----- DATASET CONTENT

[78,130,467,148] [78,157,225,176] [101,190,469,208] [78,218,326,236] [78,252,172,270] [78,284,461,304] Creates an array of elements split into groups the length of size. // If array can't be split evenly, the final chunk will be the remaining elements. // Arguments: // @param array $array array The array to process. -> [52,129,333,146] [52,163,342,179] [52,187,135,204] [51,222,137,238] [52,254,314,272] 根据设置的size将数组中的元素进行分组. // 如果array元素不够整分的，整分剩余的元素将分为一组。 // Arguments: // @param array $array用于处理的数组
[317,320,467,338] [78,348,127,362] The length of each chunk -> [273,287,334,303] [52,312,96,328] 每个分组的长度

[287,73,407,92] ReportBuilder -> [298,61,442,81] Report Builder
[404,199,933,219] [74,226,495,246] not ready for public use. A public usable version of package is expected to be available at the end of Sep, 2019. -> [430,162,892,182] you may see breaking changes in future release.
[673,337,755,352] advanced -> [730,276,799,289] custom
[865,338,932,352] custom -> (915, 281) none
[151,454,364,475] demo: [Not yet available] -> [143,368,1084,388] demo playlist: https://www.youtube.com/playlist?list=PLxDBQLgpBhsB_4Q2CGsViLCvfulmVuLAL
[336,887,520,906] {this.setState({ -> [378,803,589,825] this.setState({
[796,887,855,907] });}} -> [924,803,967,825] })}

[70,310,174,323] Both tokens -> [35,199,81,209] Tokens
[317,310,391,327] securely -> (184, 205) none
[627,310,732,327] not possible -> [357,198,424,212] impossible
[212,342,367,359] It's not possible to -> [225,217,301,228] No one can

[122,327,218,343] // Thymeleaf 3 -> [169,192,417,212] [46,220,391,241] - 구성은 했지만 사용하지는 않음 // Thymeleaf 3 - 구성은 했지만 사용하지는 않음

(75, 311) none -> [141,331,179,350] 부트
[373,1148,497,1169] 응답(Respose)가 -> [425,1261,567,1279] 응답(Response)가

----------

*TRY IT*. Copy each line of the data above exactly as it appears.

*TASK RESPONSE*.
[78,130,467,148] [78,157,225,176] [101,190,469,208] [78,218,326,236] [78,252,172,270] [78,284,461,304] Creates an array of elements split into groups the length of size. // If array can't be split evenly, the final chunk will be the remaining elements. // Arguments: // @param array $array array The array to process. -> [52,129,333,146] [52,163,342,179] [52,187,135,204] [51,222,137,238] [52,254,314,272] 根据设置的size将数组中的元素进行分组. // 如果array元素不够整分的，整分剩余的元素将分为一组。 // Arguments: // @param array $array用于处理的数组
[317,320,467,338] [78,348,127,362] The length of each chunk -> [273,287,334,303] [52,312,96,328] 每个分组的长度

[287,73,407,92] ReportBuilder -> [298,61,442,81] Report Builder
[404,199,933,219] [74,226,495,246] not ready for public use. A public usable version of package is expected to be available at the end of Sep, 2019. -> [430,162,892,182] you may see breaking changes in future release.
[673,337,755,352] advanced -> [730,276,799,289] custom
[865,338,932,352] custom -> (915, 281) none
[151,454,364,475] demo: [Not yet available] -> [143,368,1084,388] demo playlist: https://www.youtube.com/playlist?list=PLxDBQLgpBhsB_4Q2CGsViLCvfulmVuLAL
[336,887,520,906] {this.setState({ -> [378,803,589,825] this.setState({
[796,887,855,907] });}} -> [924,803,967,825] })}

[70,310,174,323] Both tokens -> [35,199,81,209] Tokens
[317,310,391,327] securely -> (184, 205) none
[627,310,732,327] not possible -> [357,198,424,212] impossible
[212,342,367,359] It's not possible to -> [225,217,301,228] No one can

[122,327,218,343] // Thymeleaf 3 -> [169,192,417,212] [46,220,391,241] - 구성은 했지만 사용하지는 않음 // Thymeleaf 3 - 구성은 했지만 사용하지는 않음

(75, 311) none -> [141,331,179,350] 부트
[373,1148,497,1169] 응답(Respose)가 -> [425,1261,567,1279] 응답(Response)가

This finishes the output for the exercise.